▶ Task prompt:
From the records below, copy the lines that include "includes".

▶ Data supplied:
========================================================================
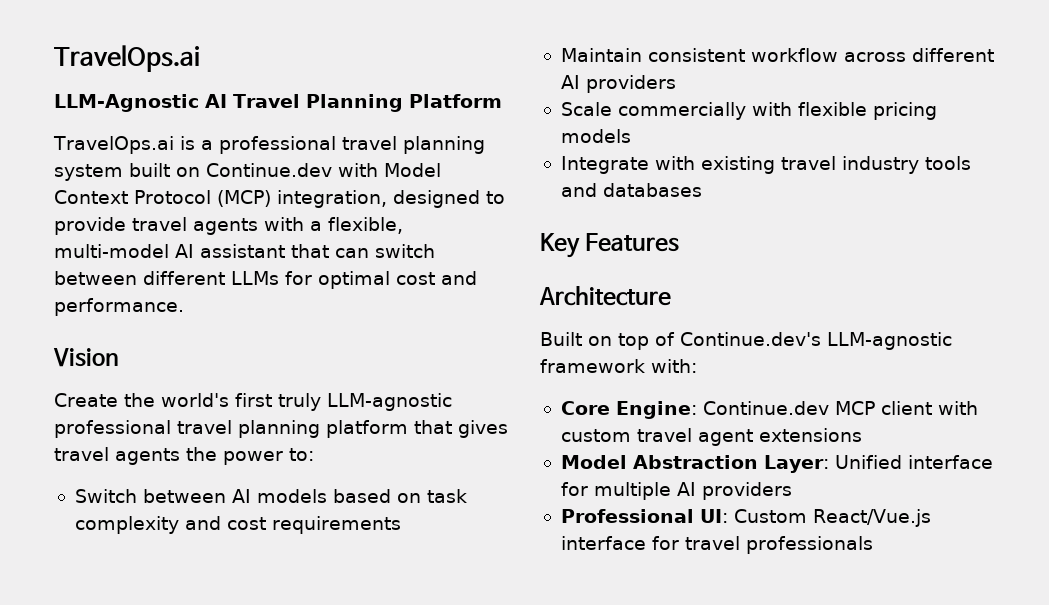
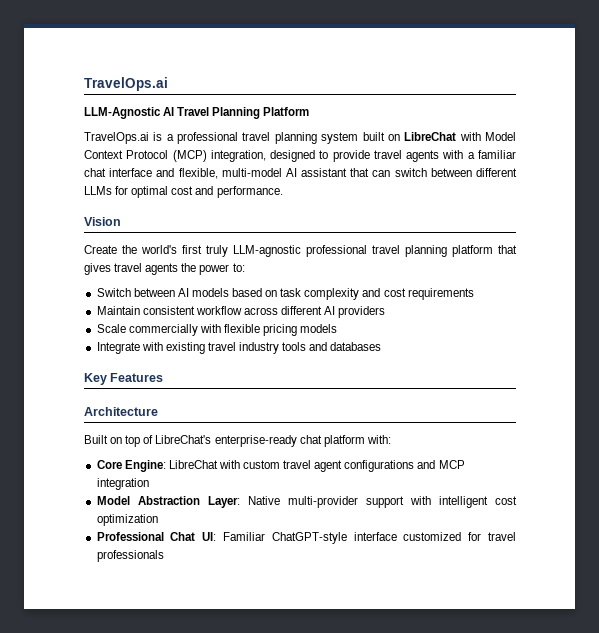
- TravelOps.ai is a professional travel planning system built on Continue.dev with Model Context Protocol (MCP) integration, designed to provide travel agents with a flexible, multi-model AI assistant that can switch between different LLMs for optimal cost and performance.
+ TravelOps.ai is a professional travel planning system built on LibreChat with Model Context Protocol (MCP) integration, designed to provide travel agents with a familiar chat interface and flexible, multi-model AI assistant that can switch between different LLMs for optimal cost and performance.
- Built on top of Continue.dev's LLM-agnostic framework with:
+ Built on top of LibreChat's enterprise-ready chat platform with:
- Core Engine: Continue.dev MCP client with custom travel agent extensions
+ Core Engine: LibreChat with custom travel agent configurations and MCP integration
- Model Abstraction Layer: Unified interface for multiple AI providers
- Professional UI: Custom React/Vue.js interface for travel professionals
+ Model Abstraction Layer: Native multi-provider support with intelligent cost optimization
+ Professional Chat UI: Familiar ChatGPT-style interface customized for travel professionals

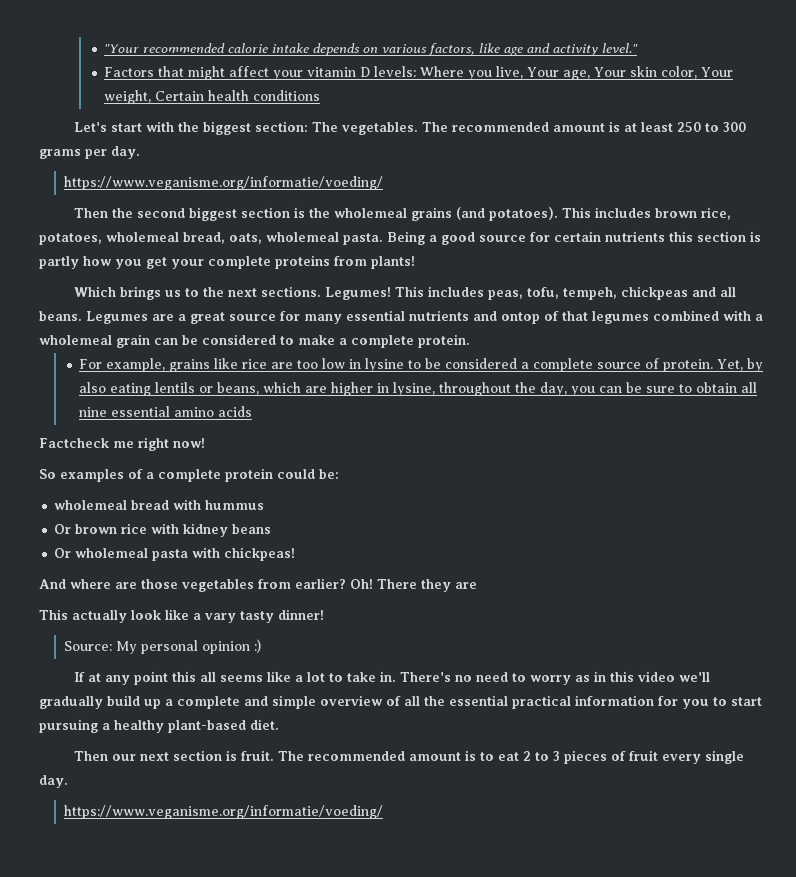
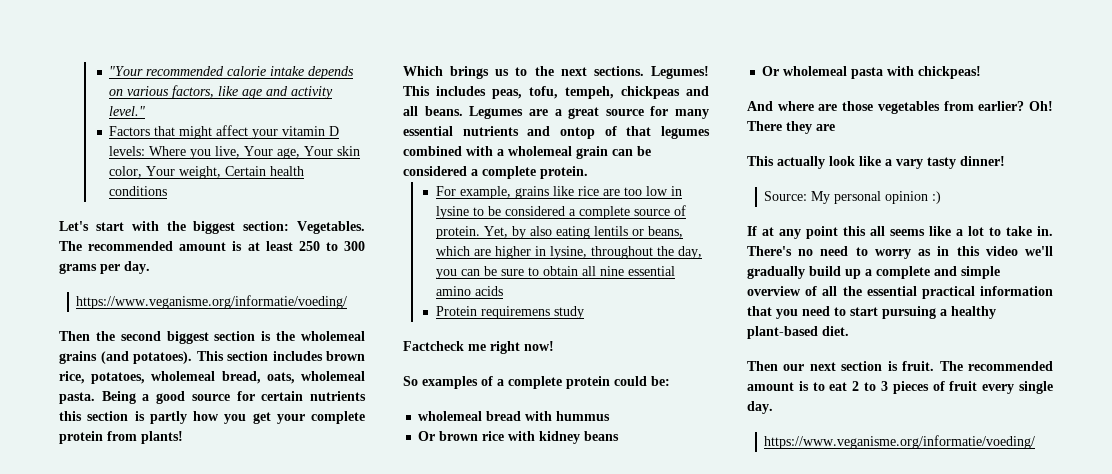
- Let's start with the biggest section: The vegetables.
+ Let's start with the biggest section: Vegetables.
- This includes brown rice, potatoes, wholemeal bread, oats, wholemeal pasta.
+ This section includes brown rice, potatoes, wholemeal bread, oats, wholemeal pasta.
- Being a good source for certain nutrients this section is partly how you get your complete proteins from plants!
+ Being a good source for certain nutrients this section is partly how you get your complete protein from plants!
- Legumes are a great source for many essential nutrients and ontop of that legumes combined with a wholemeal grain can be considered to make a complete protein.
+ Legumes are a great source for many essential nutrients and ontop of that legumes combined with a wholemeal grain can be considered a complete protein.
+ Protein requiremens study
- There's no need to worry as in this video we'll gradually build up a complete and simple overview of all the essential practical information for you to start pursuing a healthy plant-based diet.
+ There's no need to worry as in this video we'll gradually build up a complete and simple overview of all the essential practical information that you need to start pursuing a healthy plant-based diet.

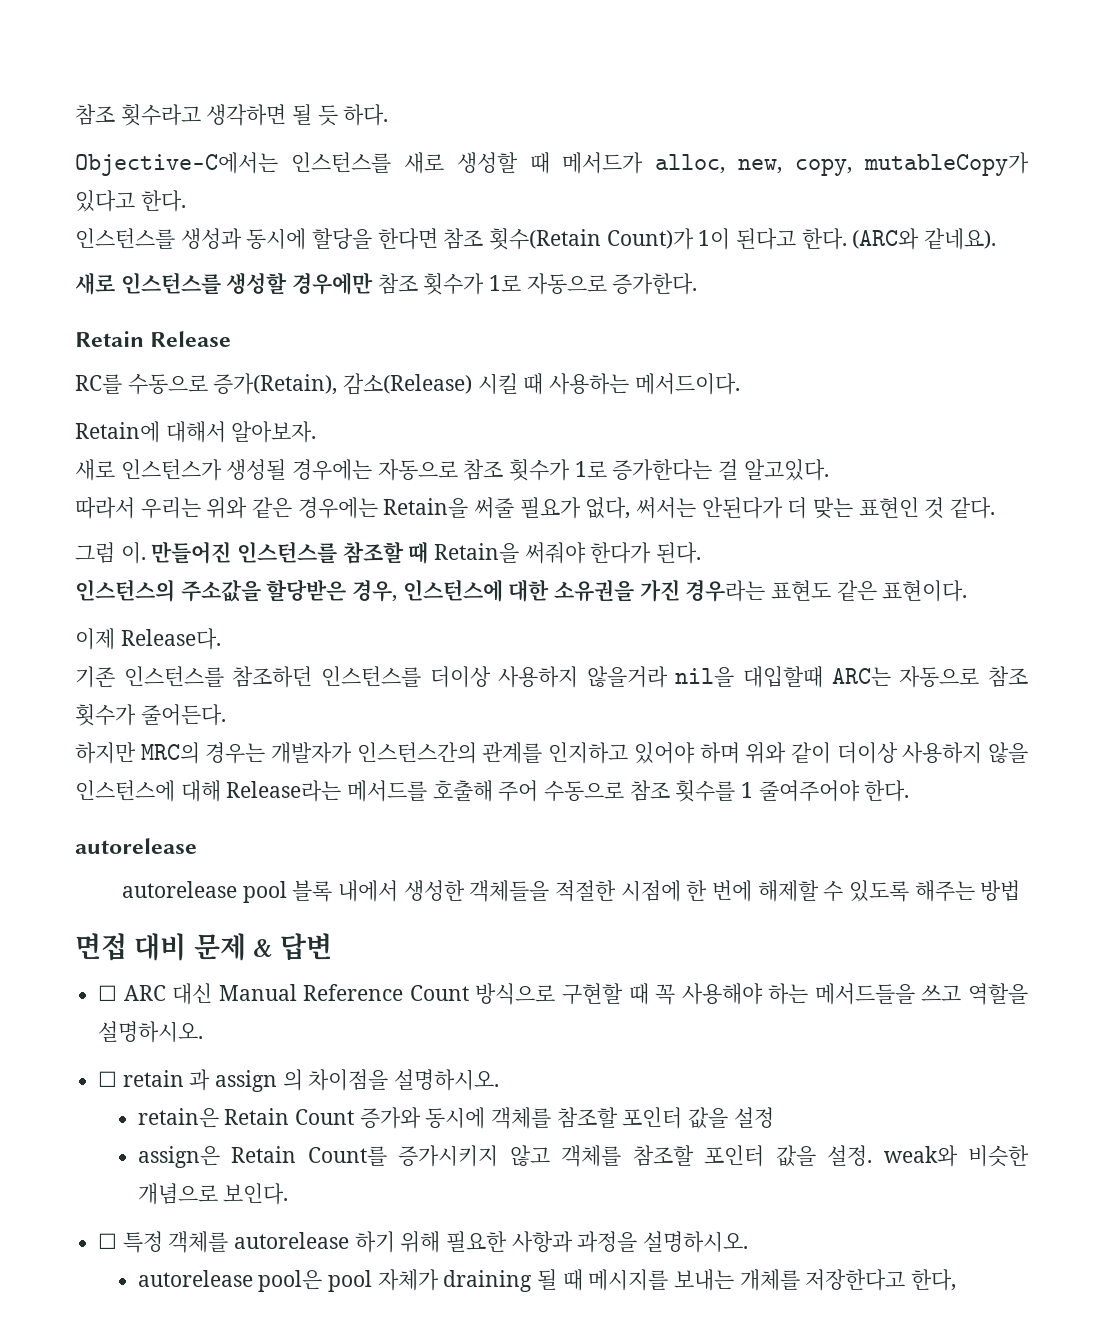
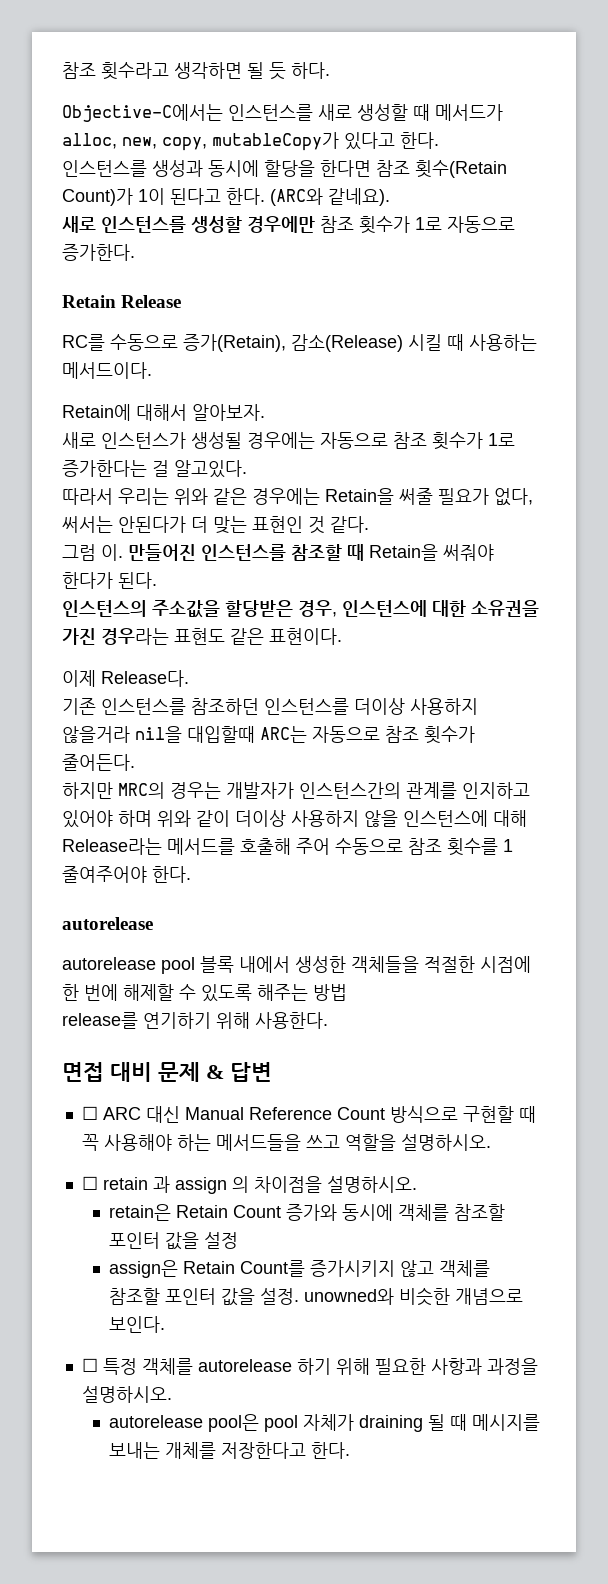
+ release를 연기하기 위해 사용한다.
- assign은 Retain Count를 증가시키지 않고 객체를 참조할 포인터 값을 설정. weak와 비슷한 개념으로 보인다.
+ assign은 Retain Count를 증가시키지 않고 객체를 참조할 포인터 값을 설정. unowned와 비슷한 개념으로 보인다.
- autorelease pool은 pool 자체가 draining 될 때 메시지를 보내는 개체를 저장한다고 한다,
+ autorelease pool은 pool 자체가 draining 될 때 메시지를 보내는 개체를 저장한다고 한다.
========================================================================
▶ Result:
- This includes brown rice, potatoes, wholemeal bread, oats, wholemeal pasta.
+ This section includes brown rice, potatoes, wholemeal bread, oats, wholemeal pasta.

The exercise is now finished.